Think you've got abandonment issues? Imagine that the Earth is in the final throes of a global-warming apocalypse, with entire continents inundated by rising oceans. Roving bands of cannibals hunt for dinner on the New Jersey Turnpike, and your friends brag about killing wild animals with their bare hands. Now imagine, in the midst of all this chaos, watching your father hop into a spaceship and ditch your dying planet for a mysterious colony on the moon. By that point, you can only hope that your therapist hasn't already drowned.
Large-scale apocalypse usually doesn't mesh well with small-scale theater. Global catastrophe is the enemy of intimacy. But that hasn't stopped Sleepwalkers Theatre from investing its entire 2010-2011 season in a new end-of-the-world trilogy by a young Juilliard-bound playwright named J.C. Lee. The first installment, unseen by me, premiered last summer; the second part, Into the Clear Blue Sky, plays through the end of April, and the finale will open in August.
Ambition is not the issue here. Sleepwalkers dared to stage three plays by a relatively unknown playwright, and for that alone I would love to declare the show a success. But successful it is not. The play manages to be both portentous and precious, full of declamatory speeches about Transformers and X-Men, as if the script had been co-written by a pop-culture randomizer. (In one of the play's many forced similes, a character describes himself as "hard like Optimus Prime, hard like adamantium.") Even in the post-apocalyptic Hollywood schlockfests 2012 and The Day After Tomorrow, one or two characters occasionally talk and behave like recognizable human beings. But in the world of J.C. Lee, the only evidence of our shared humanity is that we've all read the same comic books.
The story is a bit threadbare. Young Mika (Dina Percia) has seen her father climb into a "silver pod" and fly away "into the clear blue sky." Now she wants to follow him. Mika's brother, Kale (Eric Kerr) ,hopes to protect her, but he's too wrapped up in a bizarre courtship with an obsessive childhood pal named Cody (Adrian Anchondo). Meanwhile, Cody's mother, Margaret (Pamela Smith), whiles away the hours by quoting Pablo Neruda in the original.
And that's about it. Lee is obviously enamored of Tolkien — as one character says to another, "I'm on you like a Nazgûl on the Ring" — but for all the playwright's fanboy enthusiasm, he might think about emulating his idol a little more. Tolkien wasn't satisfied with making a bunch of out-of-context references to his extensive personal library; instead, he took the raw materials of Teutonic folklore and crafted a fully realized world. His deep background in Norse mythology remained where it belonged — in the background, where it practically disappeared into the mists of Middle-Earth. Watching Into the Clear Blue Sky, I caught many of Lee's allusions, but I never became absorbed in his own creation. His vision, such as it is, remains hemmed in by a few dominant points of reference. He could use a little clear blue sky himself.
As the characters searched the post-apocalyptic landscape for their vanished father, I kept wishing that they would go home and grieve for the guy like normal kids. But nobody in Lee's world seems interested in relatable behavior — they're all too busy being epic, man, epic.
If you're looking for a little more humanity and a little less apocalypse, you'll need to hit the Marsh, where Geoff Hoyle just opened a very funny one-man show about aging, decline, and death.

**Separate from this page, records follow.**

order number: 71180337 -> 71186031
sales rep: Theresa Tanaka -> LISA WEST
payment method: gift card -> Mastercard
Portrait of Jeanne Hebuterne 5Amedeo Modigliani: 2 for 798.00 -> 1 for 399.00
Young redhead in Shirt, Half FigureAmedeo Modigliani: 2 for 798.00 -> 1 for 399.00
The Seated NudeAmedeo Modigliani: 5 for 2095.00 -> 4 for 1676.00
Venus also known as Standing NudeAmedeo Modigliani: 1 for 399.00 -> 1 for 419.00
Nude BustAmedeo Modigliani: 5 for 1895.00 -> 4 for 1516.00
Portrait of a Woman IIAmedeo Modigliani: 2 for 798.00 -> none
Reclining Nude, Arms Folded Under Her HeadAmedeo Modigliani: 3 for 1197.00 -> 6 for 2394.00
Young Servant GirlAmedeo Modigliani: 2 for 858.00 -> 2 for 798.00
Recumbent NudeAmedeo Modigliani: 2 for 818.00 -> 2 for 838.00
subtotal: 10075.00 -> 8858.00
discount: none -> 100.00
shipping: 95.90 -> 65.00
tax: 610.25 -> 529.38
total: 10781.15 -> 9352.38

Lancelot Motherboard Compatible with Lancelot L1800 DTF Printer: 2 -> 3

At the beginning of Geezer, Hoyle tells us that his father died at 60. Hoyle himself is now 64. "I'm starting to feel old," he admits. Then, in a brilliant bit, he imagines the last few years of life as an elaborate videogame, the savvy player dodging a disease here, an operation there. Of course, even the best player can't avoid every threat, and he soon finds himself crippled, enfeebled, and at last defeated. Game over.

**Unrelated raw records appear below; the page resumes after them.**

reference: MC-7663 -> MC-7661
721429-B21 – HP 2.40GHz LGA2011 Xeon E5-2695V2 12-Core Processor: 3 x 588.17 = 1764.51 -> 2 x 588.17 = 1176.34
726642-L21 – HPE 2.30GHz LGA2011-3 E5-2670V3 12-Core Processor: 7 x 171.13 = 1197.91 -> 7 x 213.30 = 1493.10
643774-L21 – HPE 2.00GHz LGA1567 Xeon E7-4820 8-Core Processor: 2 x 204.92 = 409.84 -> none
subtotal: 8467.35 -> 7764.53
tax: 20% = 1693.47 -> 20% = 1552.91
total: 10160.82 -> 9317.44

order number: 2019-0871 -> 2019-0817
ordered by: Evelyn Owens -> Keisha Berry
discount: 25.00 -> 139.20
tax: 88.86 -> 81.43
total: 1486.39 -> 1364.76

Hoyle is justifiably a legend among clowns, so I don't need to dwell on his long-established mastery of physical comedy. What I adored about Geezer is that it's wise and profound and true. After attending too many Marsh shows that feel solipsistic even by the standards of one-person plays, here's a performance that isn't just about the man performing it. Hoyle invites the audience to share the joy that he radiates.

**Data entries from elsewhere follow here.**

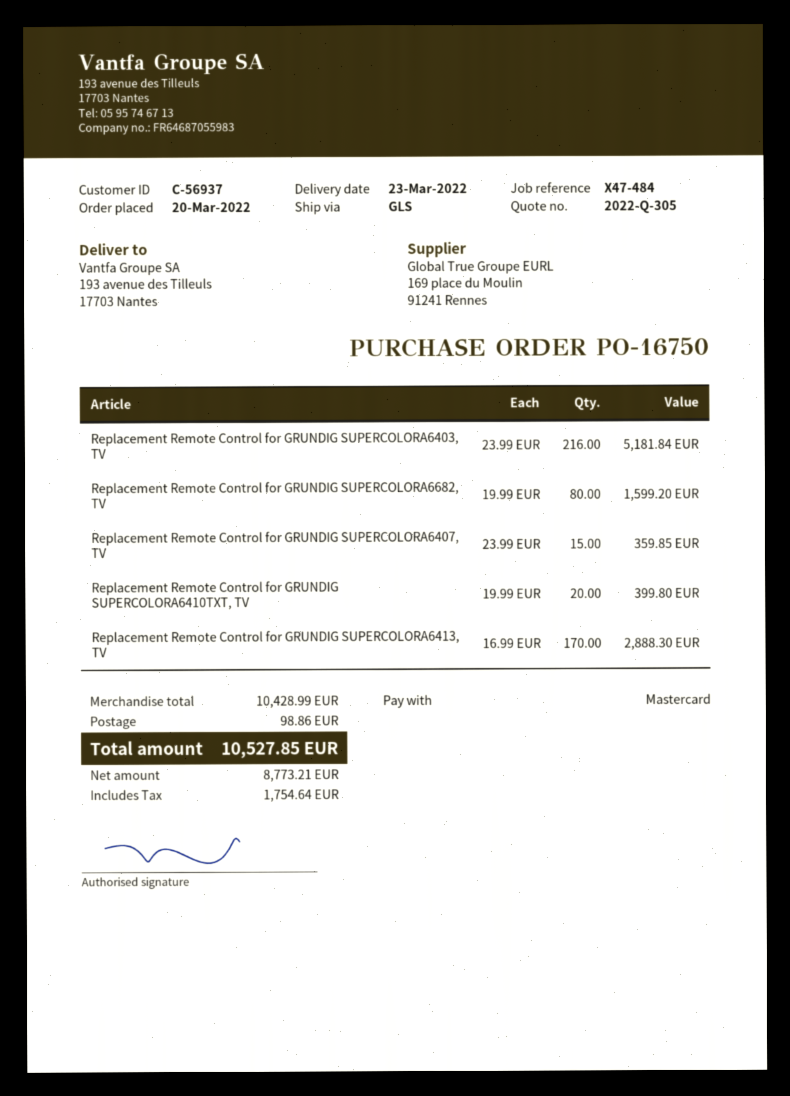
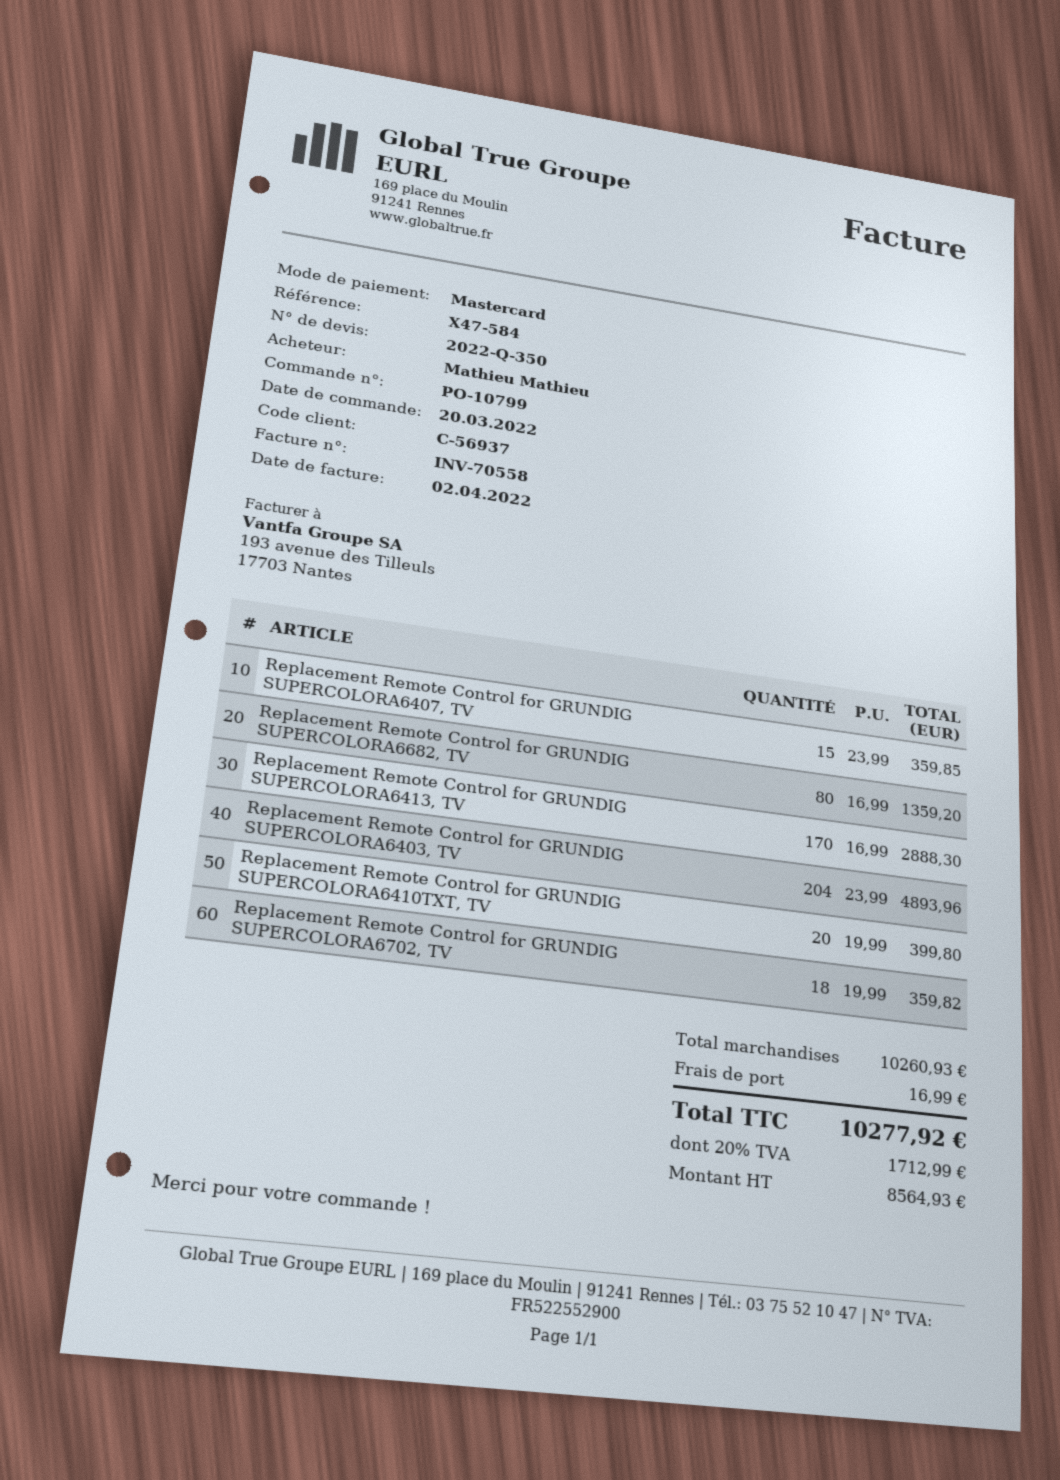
quote number: 2022-Q-305 -> 2022-Q-350
order number: PO-16750 -> PO-10799
reference: X47-484 -> X47-584
Replacement Remote Control for GRUNDIG SUPERCOLORA6403, TV: 216 x 23.99 = 5181.84 -> 204 x 23.99 = 4893.96
Replacement Remote Control for GRUNDIG SUPERCOLORA6682, TV: 80 x 19.99 = 1599.20 -> 80 x 16.99 = 1359.20
Replacement Remote Control for GRUNDIG SUPERCOLORA6702, TV: none -> 18 x 19.99 = 359.82
subtotal: 10428.99 -> 10260.93
shipping: 98.86 -> 16.99
net: 8773.21 -> 8564.93
tax: 1754.64 -> 1712.99
total: 10527.85 -> 10277.92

He's not the only Hoyle making a mark at the Marsh. Geoff's son, Dan, is back with yet another extension of The Real Americans, an incisive one-man exploration of red-state anxieties (and my favorite local show of 2010). Both men possess a rubbery face and a sharp wit, and both understand that a solo performance doesn't need to be masturbatory. They also share an expansive, generous perspective on the world at large, far removed from the pieties that usually pass for political insight on the San Francisco stage.
You might even say that the Marsh is home to three generations of Hoyles: There's Geoff and Dan, of course, but then there's Geoff's father, who presides over Geezer with the skepticism of a practical man who wants his son to get a respectable job already. He can stop worrying. With these two virtuosic displays of talent running concurrently in the same space, it's clear that the kids are most definitely alright.